Exercise instructions:
Repeat the records in full and exactly, omitting pictures.

=== Given information ===

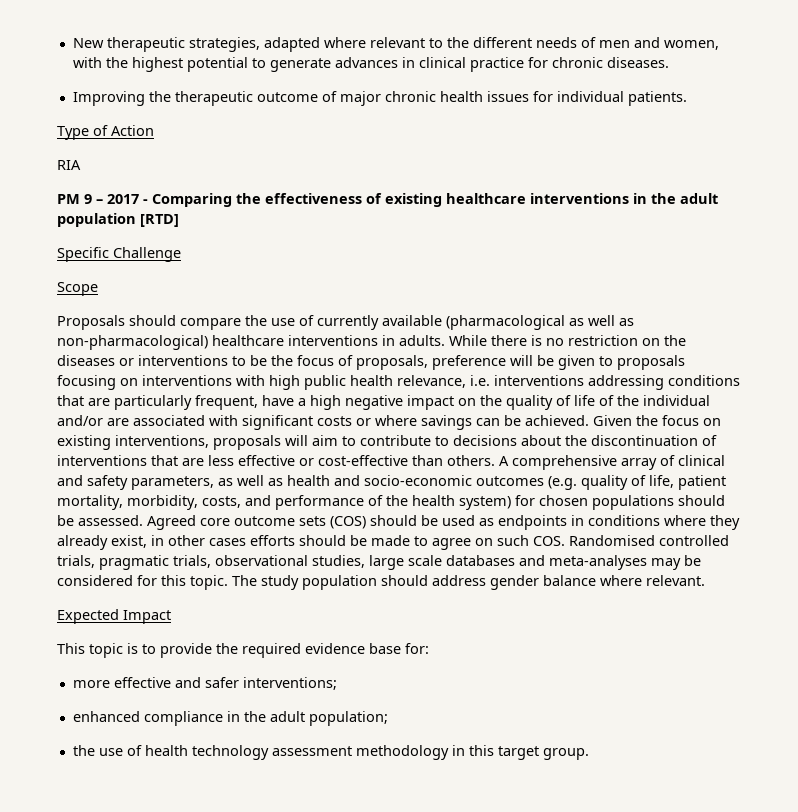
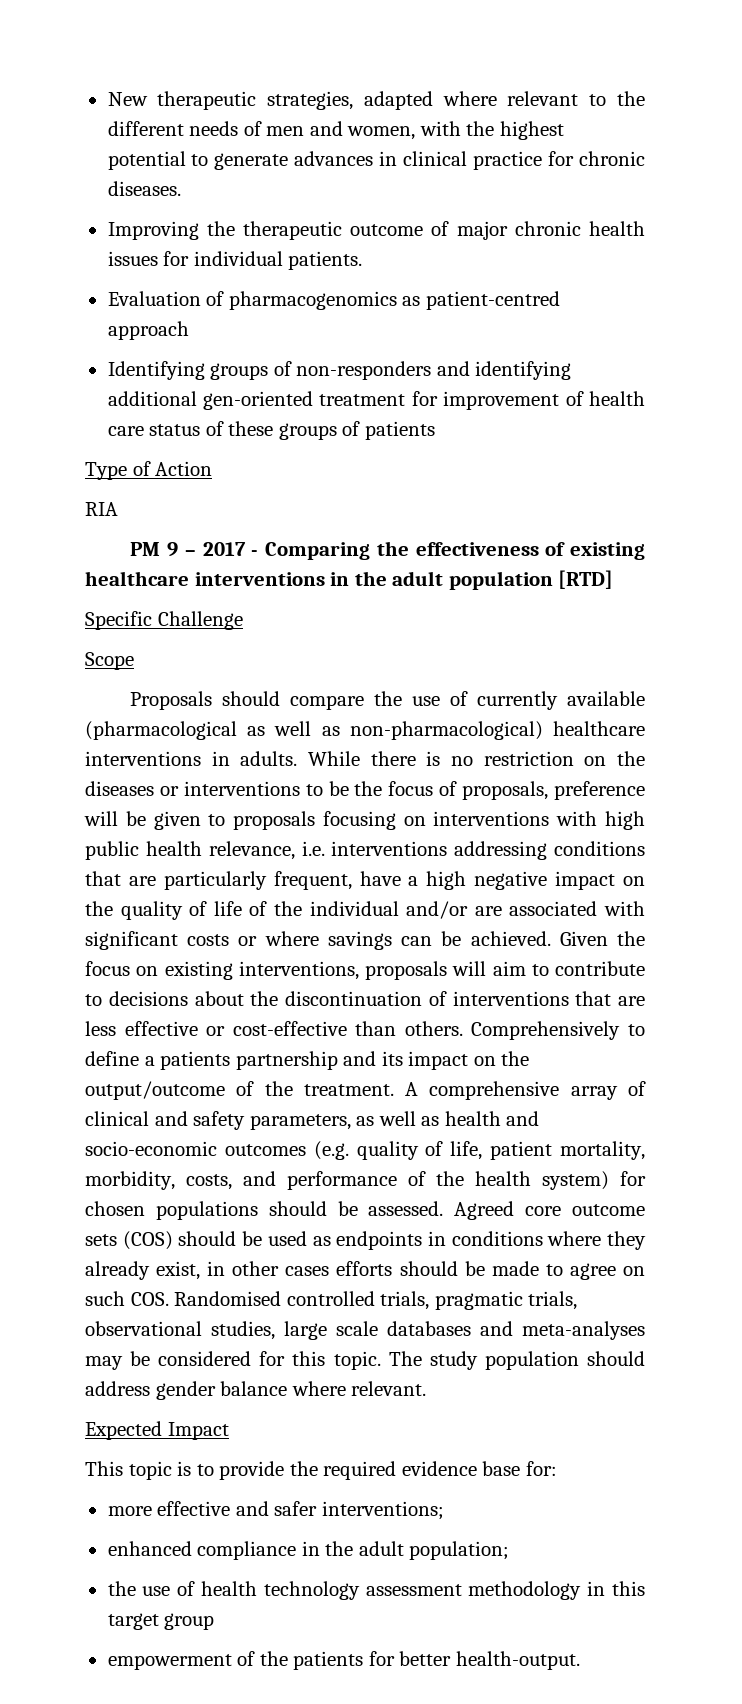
+ Evaluation of pharmacogenomics as patient-centred approach
+ Identifying groups of non-responders and identifying additional gen-oriented treatment for improvement of health care status of these groups of patients
+ Comprehensively to define a patients partnership and its impact on the output/outcome of the treatment.
- the use of health technology assessment methodology in this target group.
+ the use of health technology assessment methodology in this target group
+ empowerment of the patients for better health-output.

===

Reply to the exercise:
+ Evaluation of pharmacogenomics as patient-centred approach
+ Identifying groups of non-responders and identifying additional gen-oriented treatment for improvement of health care status of these groups of patients
+ Comprehensively to define a patients partnership and its impact on the output/outcome of the treatment.
- the use of health technology assessment methodology in this target group.
+ the use of health technology assessment methodology in this target group
+ empowerment of the patients for better health-output.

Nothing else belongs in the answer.